Bug #44731
closedSpace leak in Bluestore
0%
Description
Hi.
I'm experiencing some kind of a space leak in Bluestore. I use EC, compression and snapshots. First I thought that the leak was caused by "virtual clones" (issue #38184). However, then I got rid of most of the snapshots, but continued to experience the problem.
I suspected something when I added a new disk to the cluster and free space in the cluster didn't increase (!).
So to track down the issue I moved one PG (34.1a) using upmaps from osd11,6,0 to osd6,0,7 and then back to osd11,6,0.
It ate +59 GB after the first move and +51 GB after the second. As I understand this proves that it's not #38184. Devirtualizaton of virtual clones couldn't eat additional space after SECOND rebalance of the same PG.
The PG has ~39000 objects, it is EC 2+1 and the compression is enabled. Compression ratio is about ~2.7 in my setup, so the PG should use ~90 GB raw space.

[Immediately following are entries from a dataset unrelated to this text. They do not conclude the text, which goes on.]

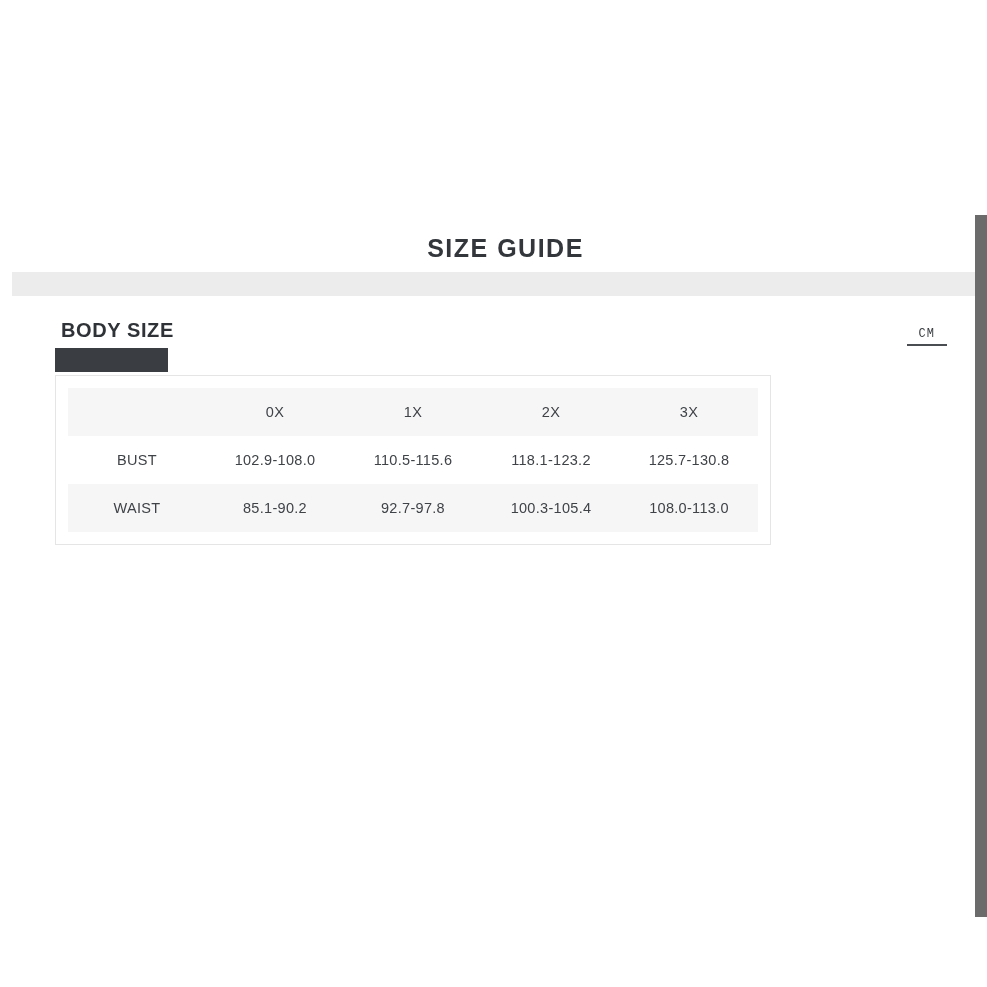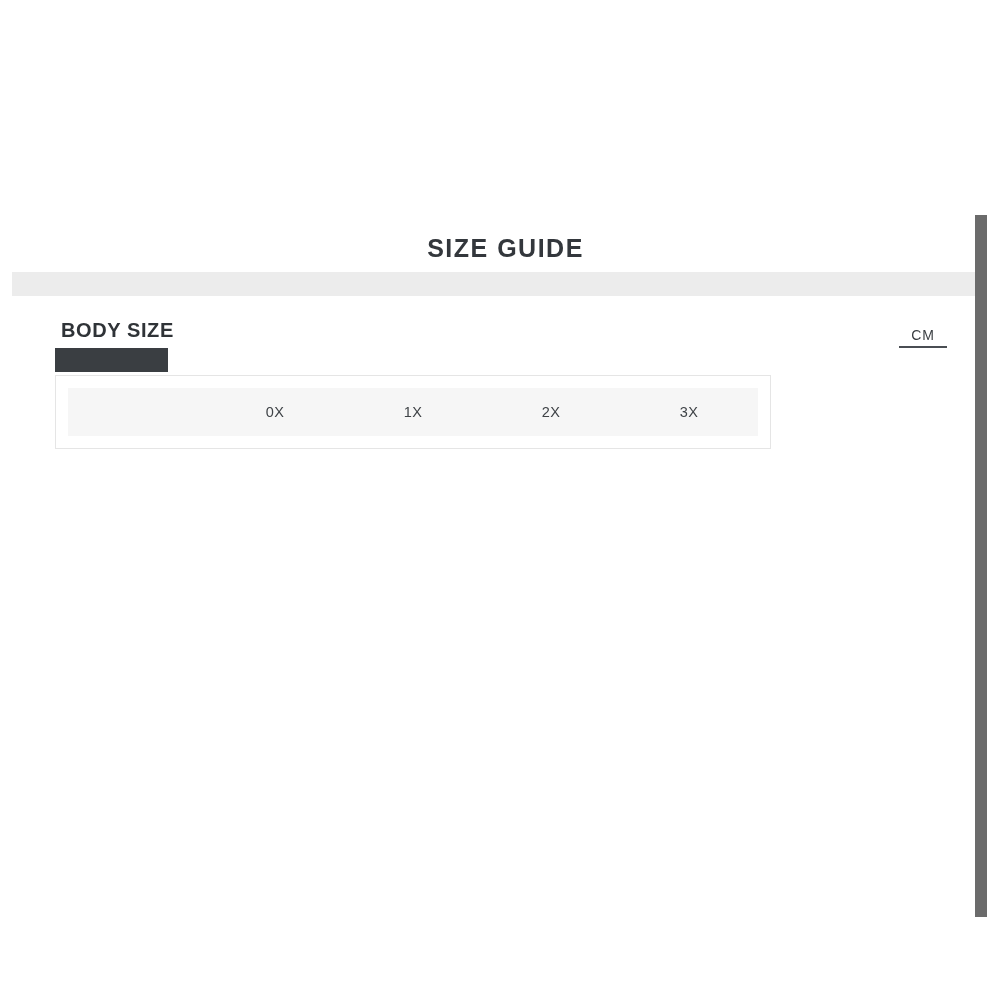--- a/index.html
+++ b/index.html
@@ -47,14 +47,14 @@
   .unit-link {
     position: absolute;
     top: 303px; right: 52px;
-    font-size: 14px;
+    font-size: 12px;
     letter-spacing: 1px;
     color: #3a3e42;
     padding-bottom: 3px;
     border-bottom: 2px solid #4a4e53;
     cursor: pointer;
     background: none;
-    font-family: Liberation Sans, sans-serif;
+    font-family: Liberation Mono, monospace;
   }
 
   .size-table-wrap {

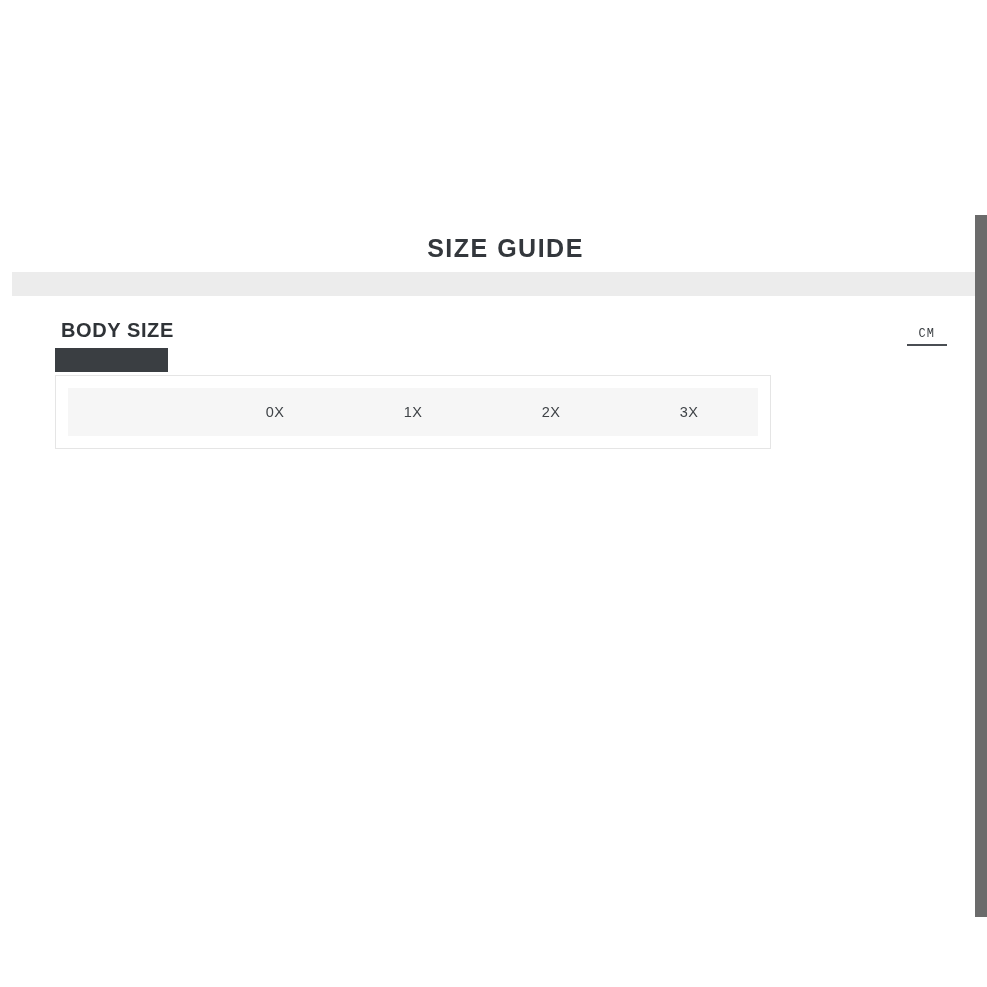--- a/index.html
+++ b/index.html
@@ -113,6 +113,13 @@
         </tr>
       </thead>
       <tbody>
+        <tr>
+          <td>BUST</td>
+          <td>102.9-108.0</td>
+          <td>110.5-115.6</td>
+          <td>118.1-123.2</td>
+          <td>125.7-130.8</td>
+        </tr>
       </tbody>
     </table>
   </div>

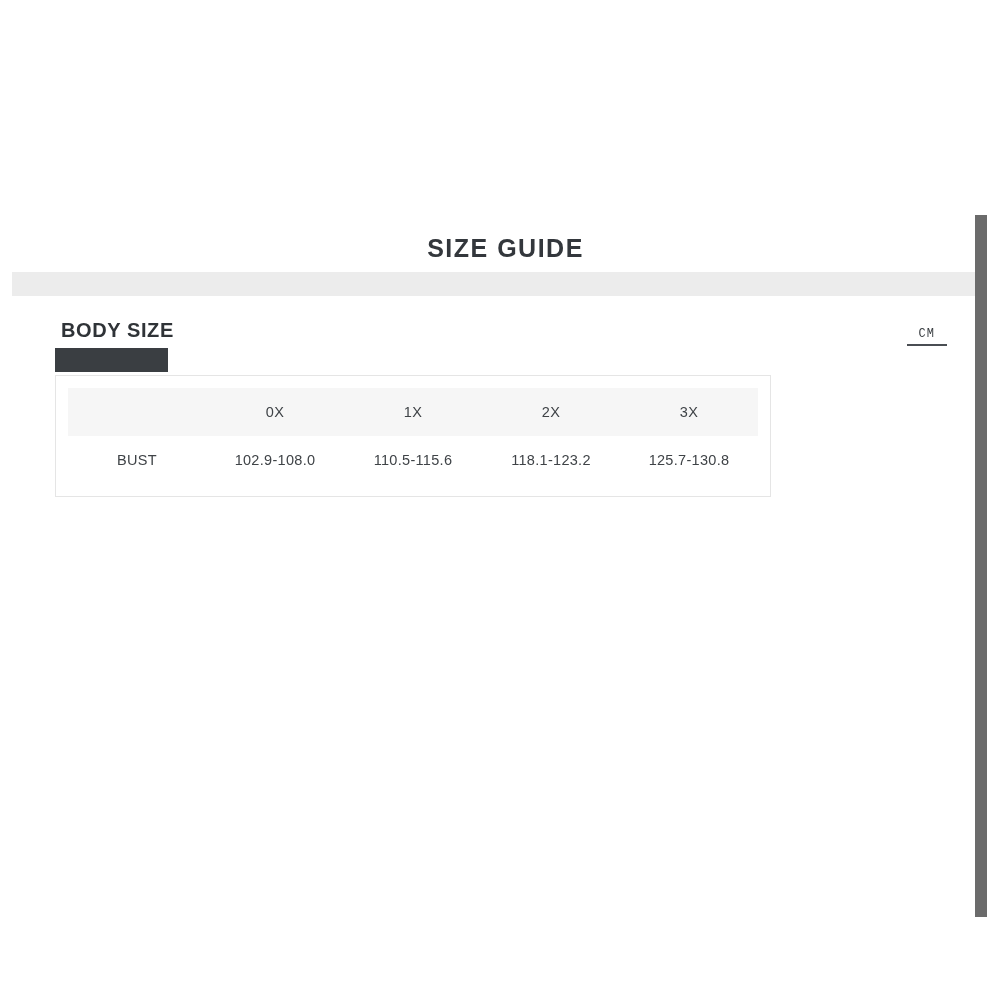--- a/index.html
+++ b/index.html
@@ -120,6 +120,13 @@
           <td>118.1-123.2</td>
           <td>125.7-130.8</td>
         </tr>
+        <tr class="alt">
+          <td>WAIST</td>
+          <td>85.1-90.2</td>
+          <td>92.7-97.8</td>
+          <td>100.3-105.4</td>
+          <td>108.0-113.0</td>
+        </tr>
       </tbody>
     </table>
   </div>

Before and after moving the PG I stopped osd0, mounted it with ceph-objectstore-tool with debug bluestore = 20/20 and opened the 34.1a***/all directory. It seems to dump all object extents into the log in that case. So now I have two logs with all allocated extents for osd0 (I hope all extents are there). I parsed both logs and added all compressed blob sizes together ("get_ref Blob ... 0x20000 -> 0x... compressed"). But they add up to ~39 GB before first rebalance (34.1as2), ~22 GB after it (34.1as1) and ~41 GB again after the second move (34.1as2) which doesn't indicate a leak.
But the raw space usage still exceeds initial by a lot. So it's clear that there's a leak somewhere.
What additional details can I provide for you to identify the bug?
Updated by Vitaliy Filippov over 3 years ago
An update here: this was caused by broken compression in Ubuntu builds around 14.2.6-7-8 or so. Old data was compressed, but it was becoming uncompressed when buggy OSDs were rebalancing it. This resulted in an apparent "leak". Now the issue is gone.
Updated by Neha Ojha over 3 years ago
- Status changed from New to Closed
Doesn't look like a Ceph issue.